Pipeline State Machine

The Pipeline type in Panopticon uses a compile-time state machine to enforce correct usage. This pattern prevents entire categories of bugs - we cannot accidentally execute an incomplete pipeline, modify one that is running, or access results that do not yet exist.

The Three States

┌─────────┐    compile()    ┌─────────┐    execute()    ┌───────────┐
│  Draft  │ ──────────────▶ │  Ready  │ ──────────────▶ │ Completed │
└─────────┘                 └─────────┘                 └───────────┘
     ▲                           │                           │
     │         edit()            │          edit()           │
     └───────────────────────────┴───────────────────────────┘

Draft

A Pipeline<Draft> is under construction. In this state we can:

  • Add namespaces with add_namespace()
  • Add commands to namespaces via the returned NamespaceHandle
  • Configure services and options

We cannot execute a Draft pipeline. The .execute() method simply does not exist on this type.

Ready

A Pipeline<Ready> has passed validation and is prepared for execution. The transition from Draft to Ready happens via .compile(), which performs several checks:

  • Namespace names are unique and not reserved
  • Command names are unique within their namespace
  • Iterative namespaces have valid store paths
  • Command attributes pass schema validation
  • The execution plan is valid (no circular dependencies)

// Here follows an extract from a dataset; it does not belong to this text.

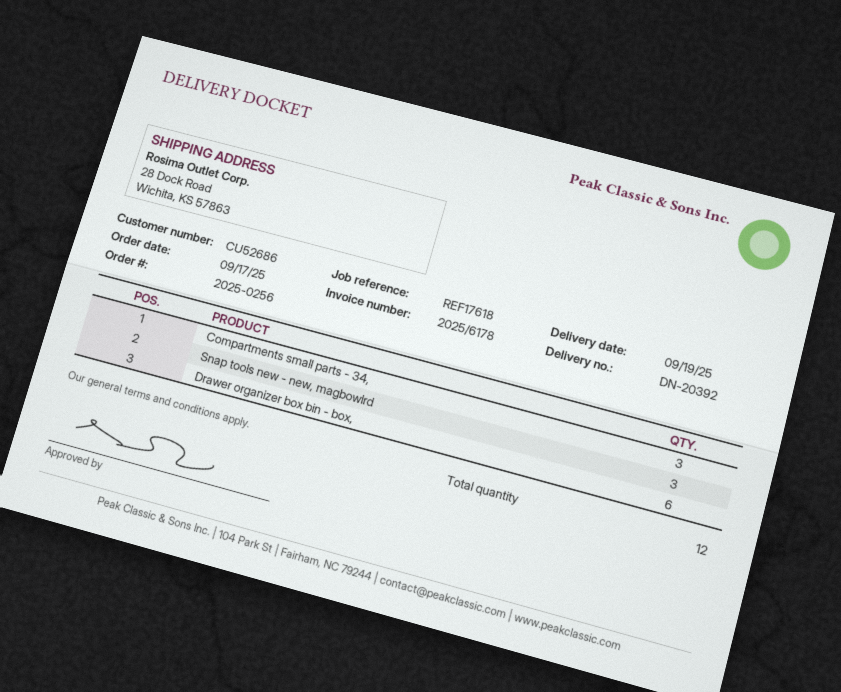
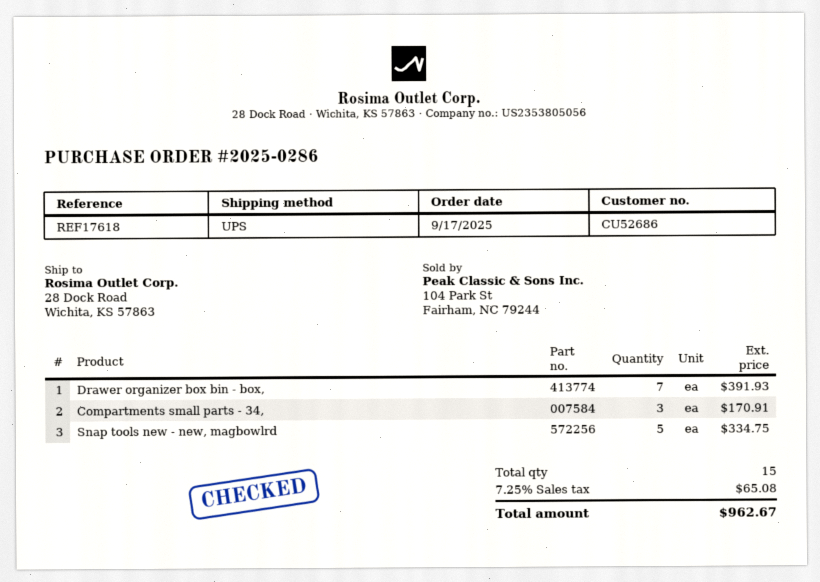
order number: 2025-0256 -> 2025-0286
Snap tools new - new, magbowlrd: 3 -> 5
Drawer organizer box bin - box,: 6 -> 7
total quantity: 12 -> 15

From Ready, we can either:

  • Call .execute() to run the pipeline
  • Call .edit() to return to Draft state for modifications

Completed

A Pipeline<Completed> has finished executing all commands. The execution context containing all results is stored in the Completed state. From here we can:

  • Call .results() to collect outputs into a ResultStore
  • Call .restart() to return to Ready state and re-execute
  • Call .edit() to return to Draft state and add more commands

Why a State Machine?

This design is intentional. Consider what could go wrong without it:

Without state machine:

#![allow(unused)]
fn main() {
// Hypothetical bad API - don't do this
let pipeline = Pipeline::new();
pipeline.add_command(...);
let results = pipeline.execute();  // What if add_command() failed?
pipeline.add_command(...);         // Modifying during execution?
let more_results = pipeline.results();  // Which execution?
}

With state machine:

#![allow(unused)]
fn main() {
// The actual API - compile-time guarantees
let mut pipeline = Pipeline::new();           // Draft
pipeline.add_namespace(...).await?;           // Still Draft

let ready = pipeline.compile().await?;        // Ready - validated!
let completed = ready.execute().await?;       // Completed - all commands ran

let results = completed.results(...).await?;  // Results available
let pipeline = completed.edit();              // Back to Draft
}

The type system prevents us from calling methods that do not make sense in the current state. If we try to call .execute() on a Draft pipeline, we get a compile error - not a runtime panic.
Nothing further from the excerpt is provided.